Two weeks ago, I wasn’t sure what Pinterest exactly was. I knew it was the social media platform of choice for my mom and three sisters when they needed a new recipe or craft idea. I knew businesses were adopting it as another place to promote products and services. And I knew it thrived on the obsession with organization. Beyond these facets, I knew nothing of the website that many of my friends and coworkers described as “soooooo addictive.”
Ten minutes after creating a Pinterest account, I made the observation that it was, on the surface, incredibly similar to Tumblr. I’ve never had a Tumblr account (I will be exploring this site later in the semester), but there are Tumblr pages I regularly follow and read. The “re-pinning” of images, videos, and links drives Pinterest. Original content can be created, but most users focus on the collection and categorization of material grabbed from other users’ boards. Additionally, users can simply “like” a post without adding it to their own pinboard. From my experience, the majority of Tumblr bloggers “reblog” posts, but rarely produce anything novel, and “liking” is also an option. These two platforms differ from a social networking site like Twitter, where most content (in the form of tweets) is created by the user. Browsing Twitter, you’ll see the occasional “retweet,” but this is not the principal output.

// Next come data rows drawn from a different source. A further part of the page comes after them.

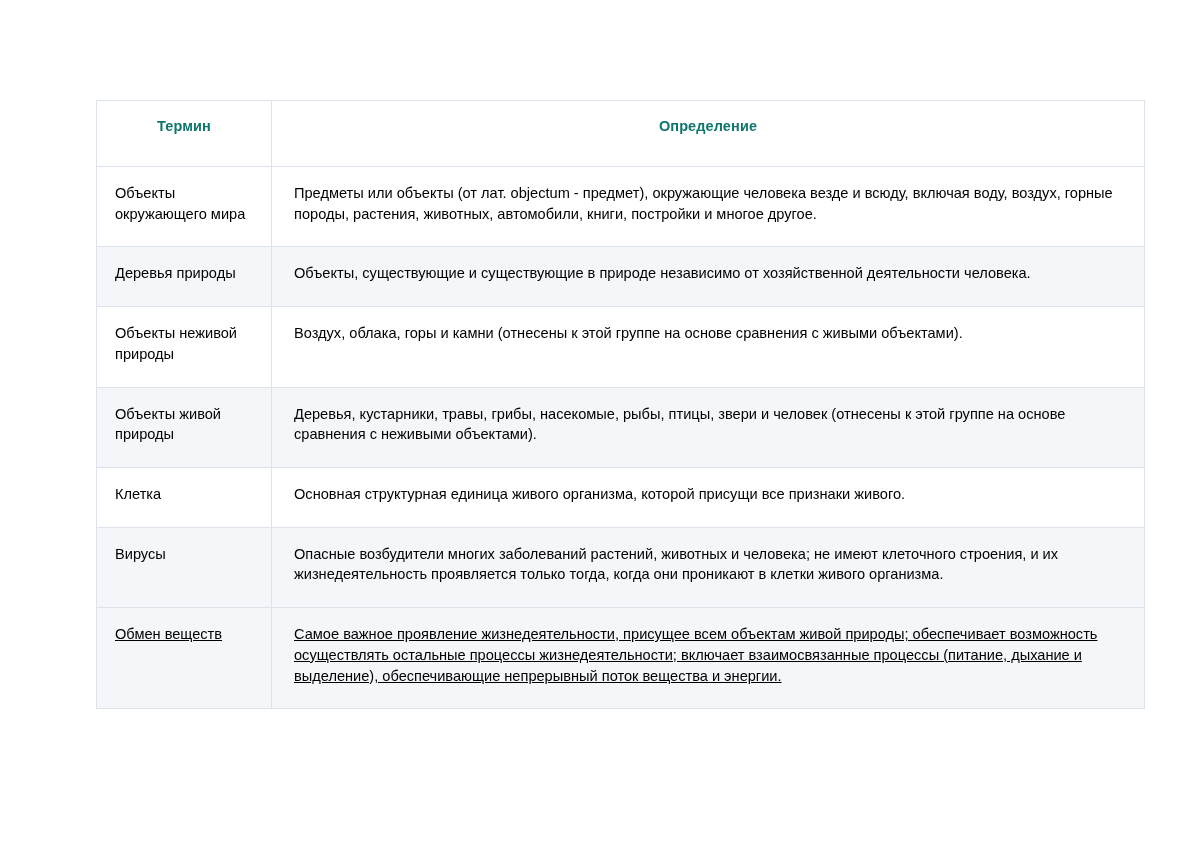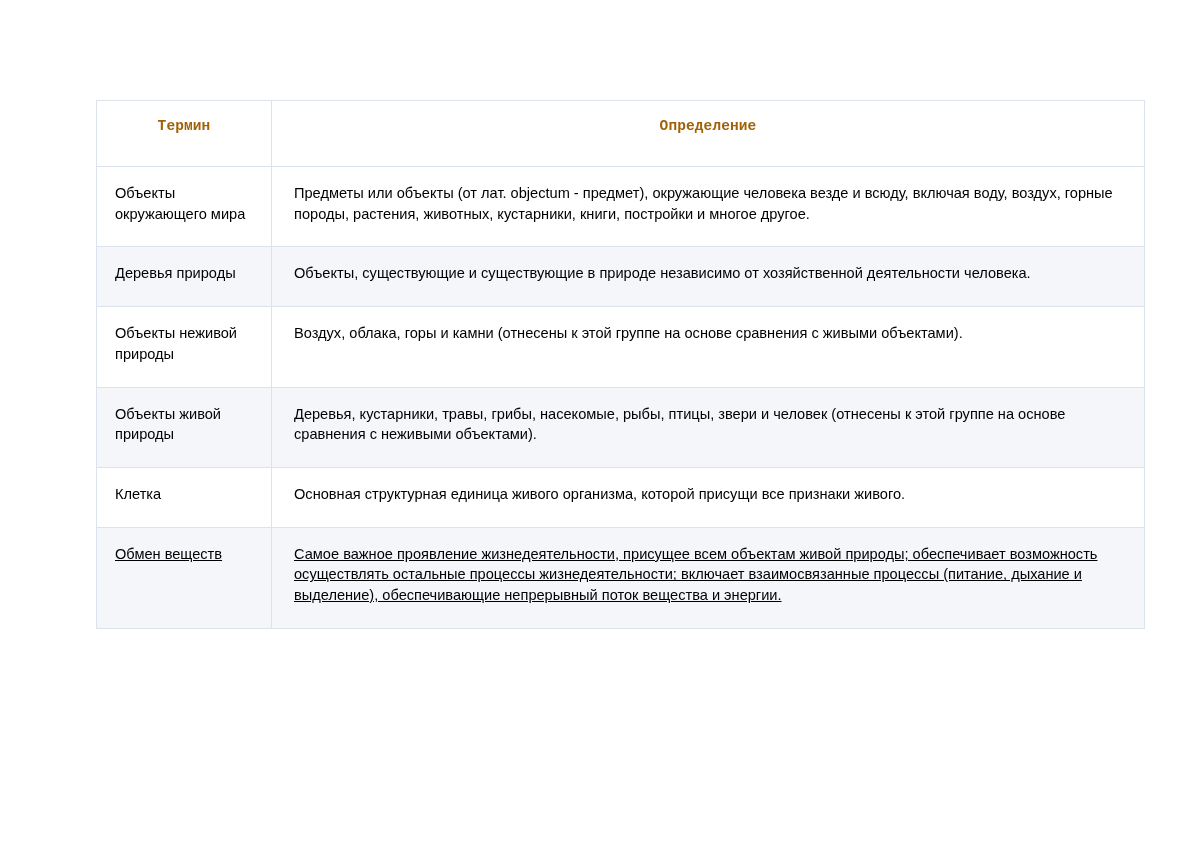"Термин" table.glossary thead th { color: #a16207 -> #0f766e; font-family: Liberation Mono, monospace -> none }
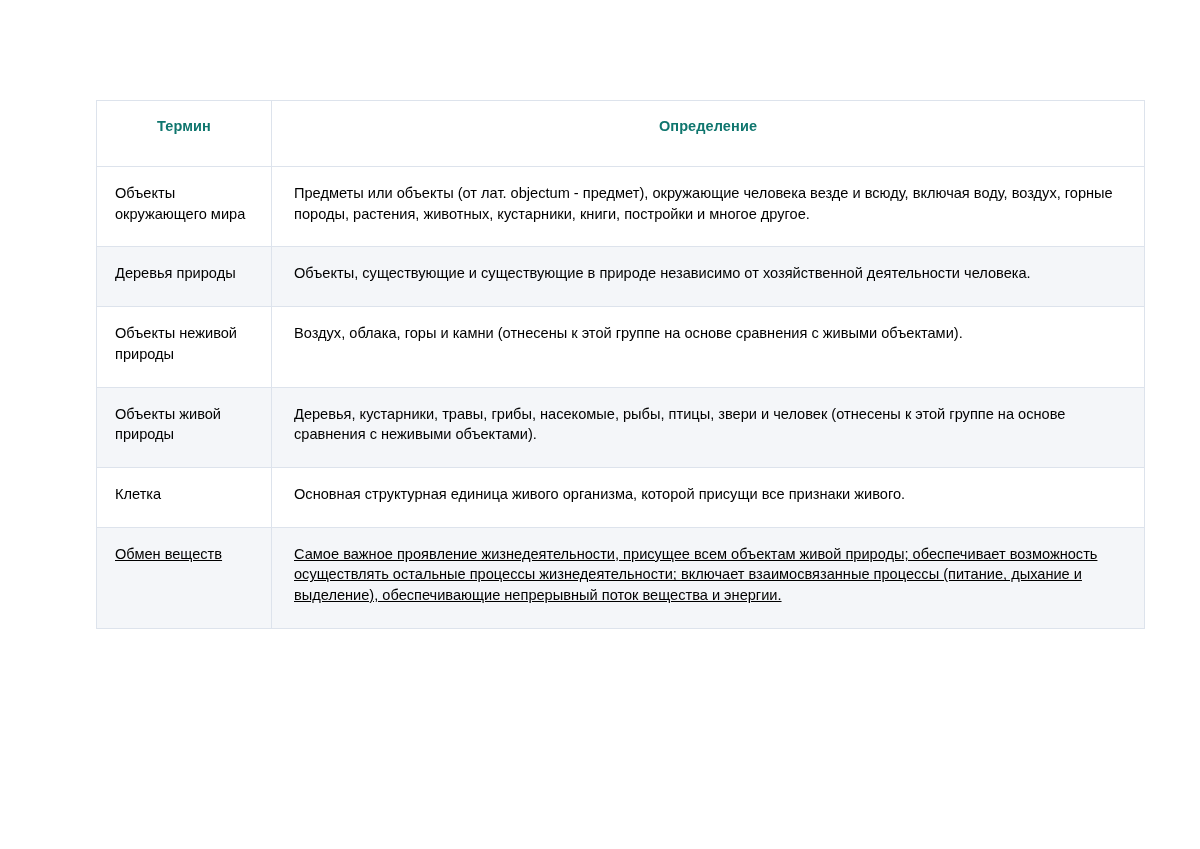"Предметы или объекты (от лат." td.def { text: кустарники -> автомобили }
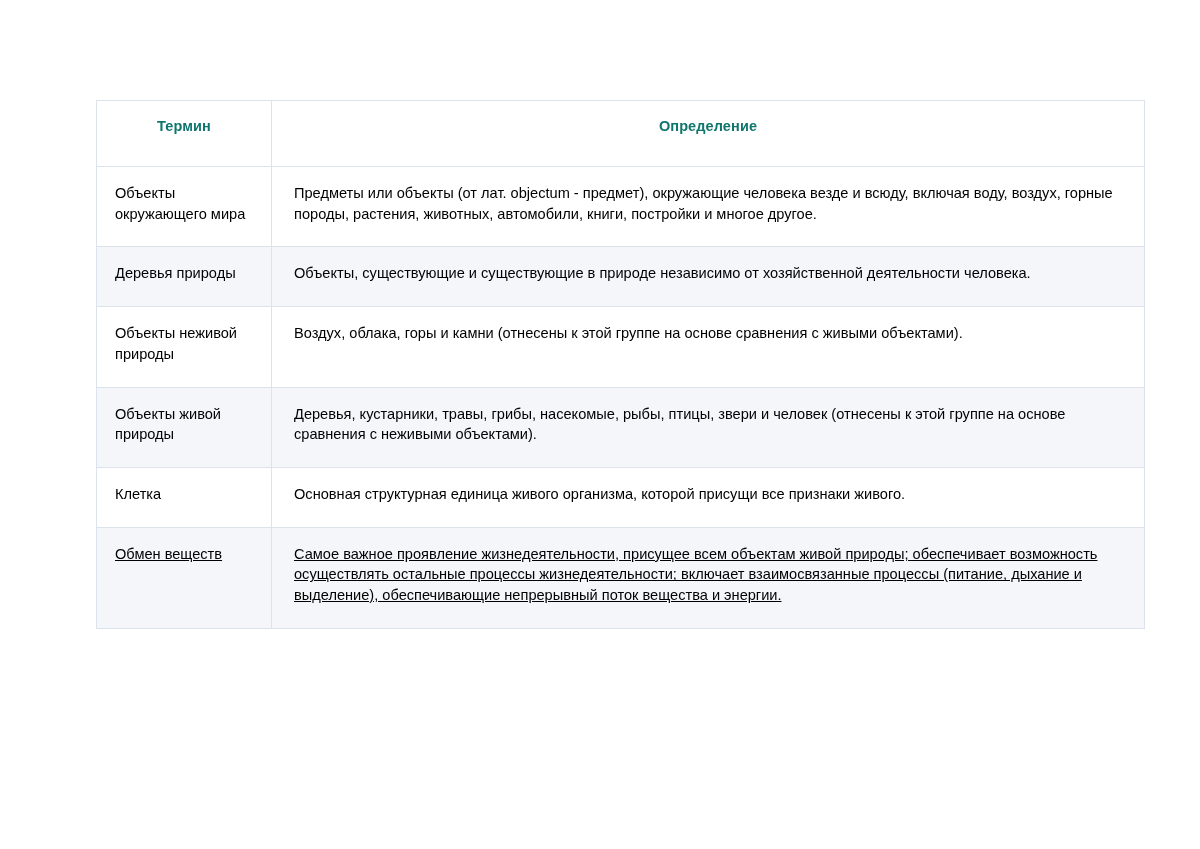"Вирусы" tr.r5 { html: none -> <tr> <td>Вирусы</td> <td>Опасные возбудители многих заболеваний растений, животных и человека; не имеют клеточного строения, и их жизнедеятельность проявляется только тогда, когда они проникают в клетки живого организма.</td> </tr> }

Okay, so the setup and interface of Pinterest is far from unique. This isn’t a groundbreaking discovery, but it interesting to note that, despite the similarities to older sites, Pinterest is growing at a much faster rate than the “competition.” In fact, from 2011 to 2012, Pinterest grew an incredible 286%. Meanwhile, the number of unique Tumblr visitors is shrinking. What is Pinterest’s competitive advantage? What sets it apart and keeps users coming back?
I’ve been using the site for a mere two weeks, but I’ve come up with two elements of Pinterest that could be contributing to its success. The first factor concerns mobility. The Pinterest mobile app is pretty spectacular in the way it mirrors the web version almost identically. It’s clean, easy to use, and organized. This similarity may not seem so significant, but I think it can definitely play a part in how often users engage with the platform. I tested the Tumblr app on a friend’s iPad using my friend’s account. This quick assessment made it clear that translating social media to a mobile device is not always successful. Navigation and usage on the mobile Tumblr was challenging and certainly not intuitive, and I’m personally a fan of the non-mobile interface of Tumblr. My Tumblr-using acquaintance echoed my concerns, stating that she uses the iPad app only to view content but never to share, reblog, or interact with said content.
I believe Pinterest also flourishes because it is easy for users to find, organize, and display their “stuff.” Again, on the surface this may seem like a “duh” reason for why a social media site thrives, and it is. But Pinterest does it so well that users stick with the site instead of getting frustrated from lack of clarity and looking elsewhere for what they need. This simple feature allows users to really become social curators, which is crucial in a service like this. Being able to condense and organize social/personal artifacts is huge for a social networking site that is based on the connections between things the user is interested in. Tumblr allows users to have a feed and incorporate tagging as a way to present the content that will ultimately describe who they are as individuals. Pinterest allows so much more customization and organization that it makes this presentation of the self so much easier and coherent. In this way, users can find what they’re interested in and determine, through organization and design, the best way to make this content valuable to those who are viewing their pinboards. This clarity breeds enthusiasm and allows for growth.
I like Pinterest. It’s quirky and there are a lot of cool artifacts and content that I can use to describe me and to connect with others like me. But I don’t believe I will use it regularly until I can find a way to create and pin content that I create and that is unique to my pinboard. I like the idea of “re-pinning,” but I would like to move beyond this and use the platform in a more interesting way. I currently do not have the time to engross myself in such a way, but I’ll be back, I’m sure. The site has piqued my (p)interest.